In the meantime much had happened to show that a discovery which promised to revolutionise the possibilities of air defence had come none too soon. In the autumn of 1935 tension between Great Britain and Italy, arising from Italian aggression against Abyssinia, caused such alarm that the Government felt bound to take steps for the protection of Alexandria and Malta. Troops, ships, air forces and equipment were despatched there in such numbers as seriously to threaten security at home. Most of the anti-aircraft ammunition intended for home defence was shipped abroad; with it went nearly all the material normally available for the local seaward protection of home ports.53 The ability of the home defences to cope with a sudden threat was thus reduced to a level which, if the facts had become known, would have appalled the public, and perhaps not least those members of it who were most critical of the Government’s rearmament proposals. Germany, too, showed no sign that Scheme C had induced her to modify her aims. The ‘revisionist bloc’ predicted in 1931 was now in being, and was growing daily stronger and more belligerent.

At the beginning of 1936 the hope that peace might yet be saved was strong. On the other hand, the likelihood that the air force and the Field Force might have to be used in war, not merely as weapons of diplomacy, was clearly greater than in 1934. The Government remained reluctant to commit the country to a long war on the Continent; but where the air force was concerned they applied the lesson.
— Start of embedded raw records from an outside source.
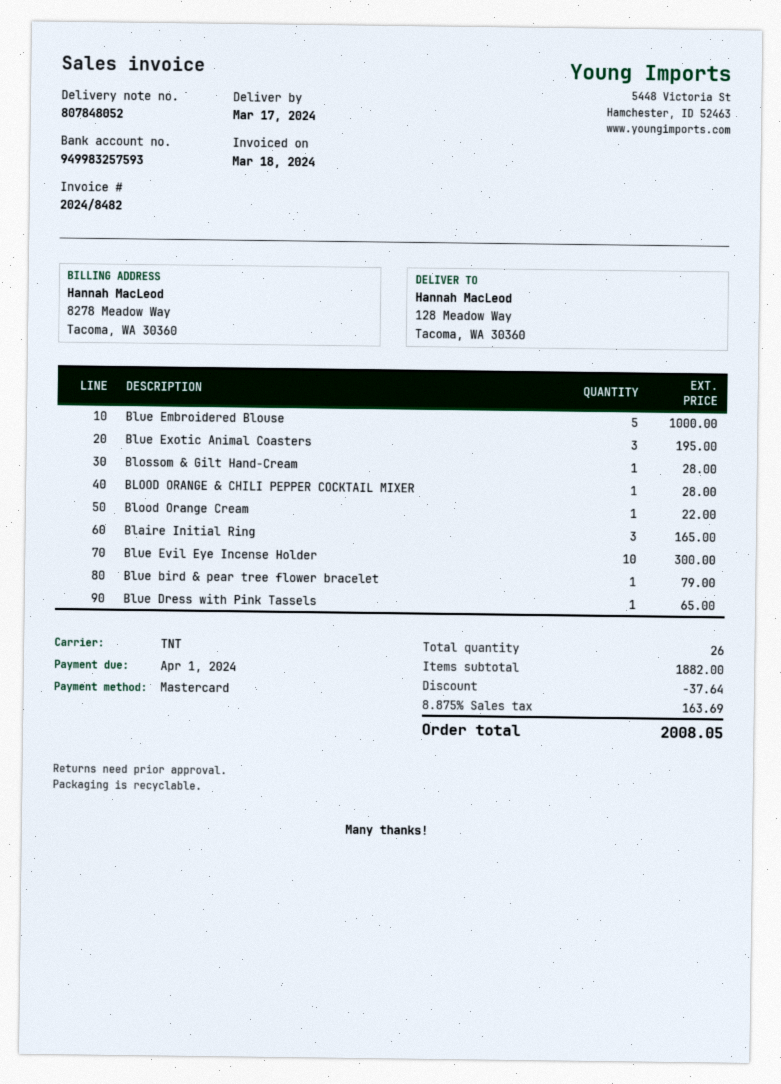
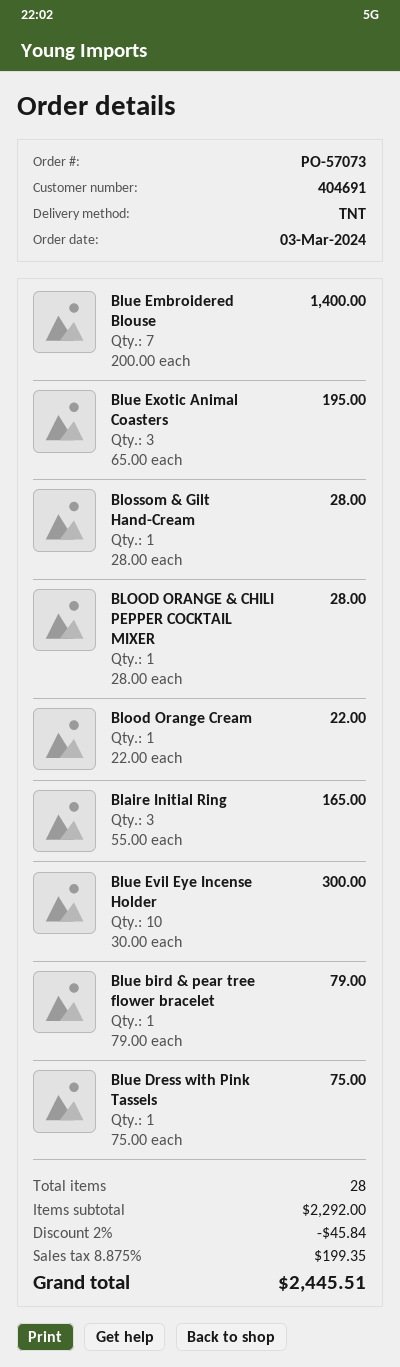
Blue Embroidered Blouse: 5 for 1000.00 -> 7 for 1400.00
Blue Dress with Pink Tassels: 1 for 65.00 -> 1 for 75.00
total quantity: 26 -> 28
subtotal: 1882.00 -> 2292.00
discount: 37.64 -> 45.84
tax: 8.875% = 163.69 -> 8.875% = 199.35
total: 2008.05 -> 2445.51

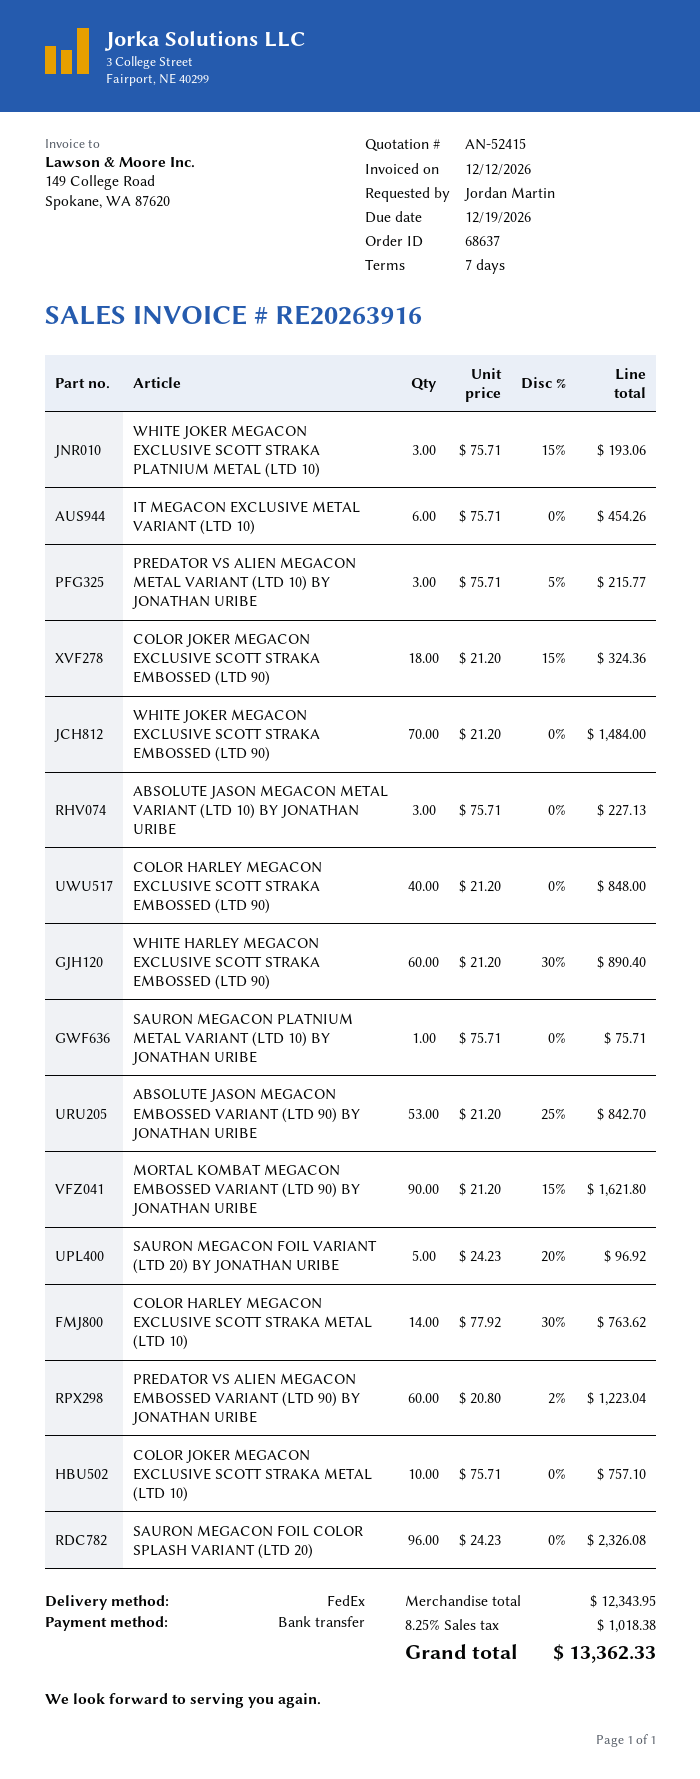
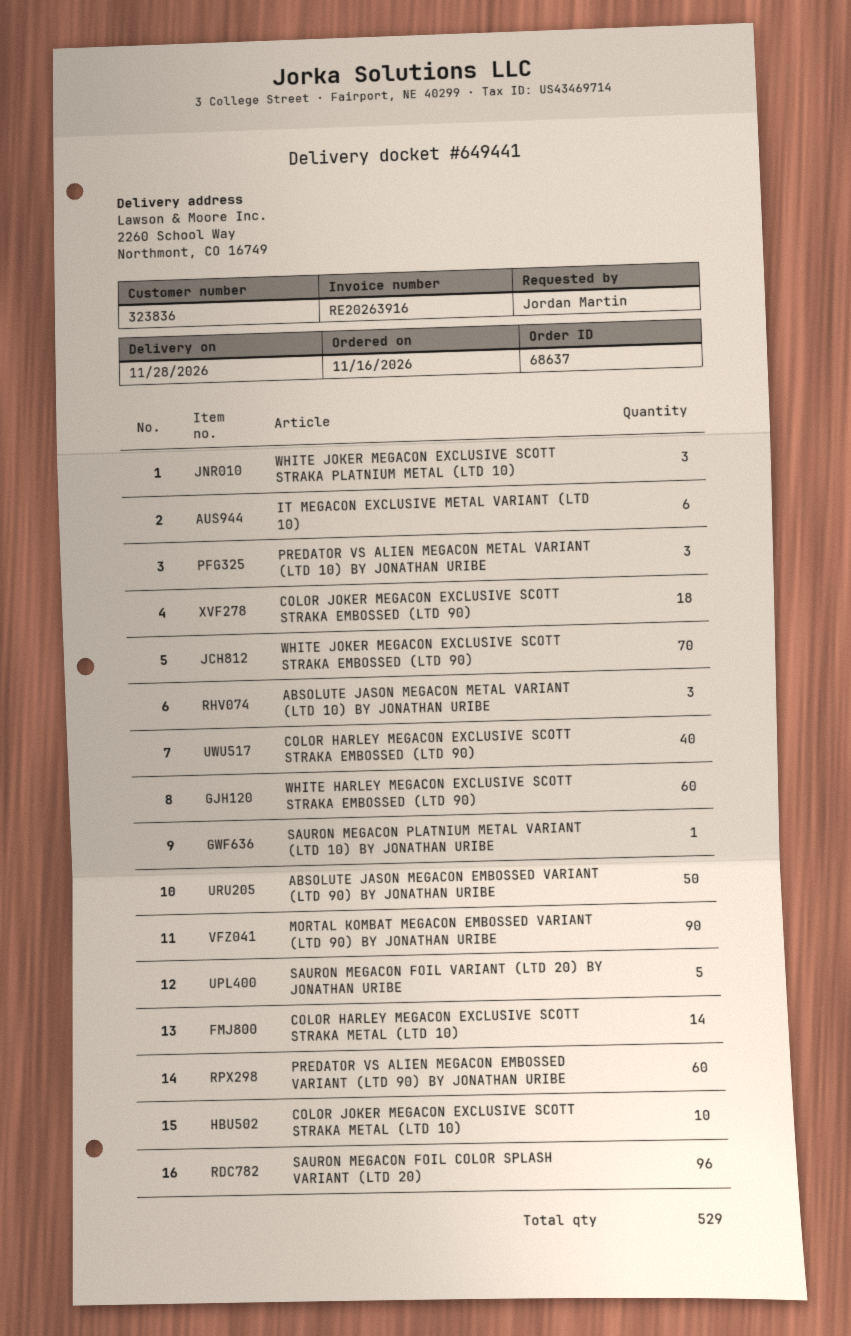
ABSOLUTE JASON MEGACON EMBOSSED VARIANT (LTD 90) BY JONATHAN URIBE: 53 -> 50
In February they sanctioned a new scheme of air expansion, far superior to those they had adopted earlier.54 As compared with Scheme C, Scheme F strengthened the first line of the home defence force only by substituting medium for light bombers and by minor changes in other fields, but had the great merit of making good provision for reserves.* To provide the necessary aircraft, the Government decided to apply forthwith—instead of waiting until the outbreak of war, as they had at first intended—a scheme for the production of aircraft and aero-engines in ‘shadow factories’ organised by some of the leading manufacturers of motor-cars. The types selected were Fairey Battle single-engined and Bristol Blenheim twin-engined bombers, and the Bristol Mercury VIII air-cooled engine. They were chosen because they promised to be comparatively easy to produce, but in other respects the first was not a happy choice. Whatever its merits when first designed, by 1936 the Battle had only a doubtful place in the front rank of medium bombers. A subsequent impression that the

* See footnote on p. 42.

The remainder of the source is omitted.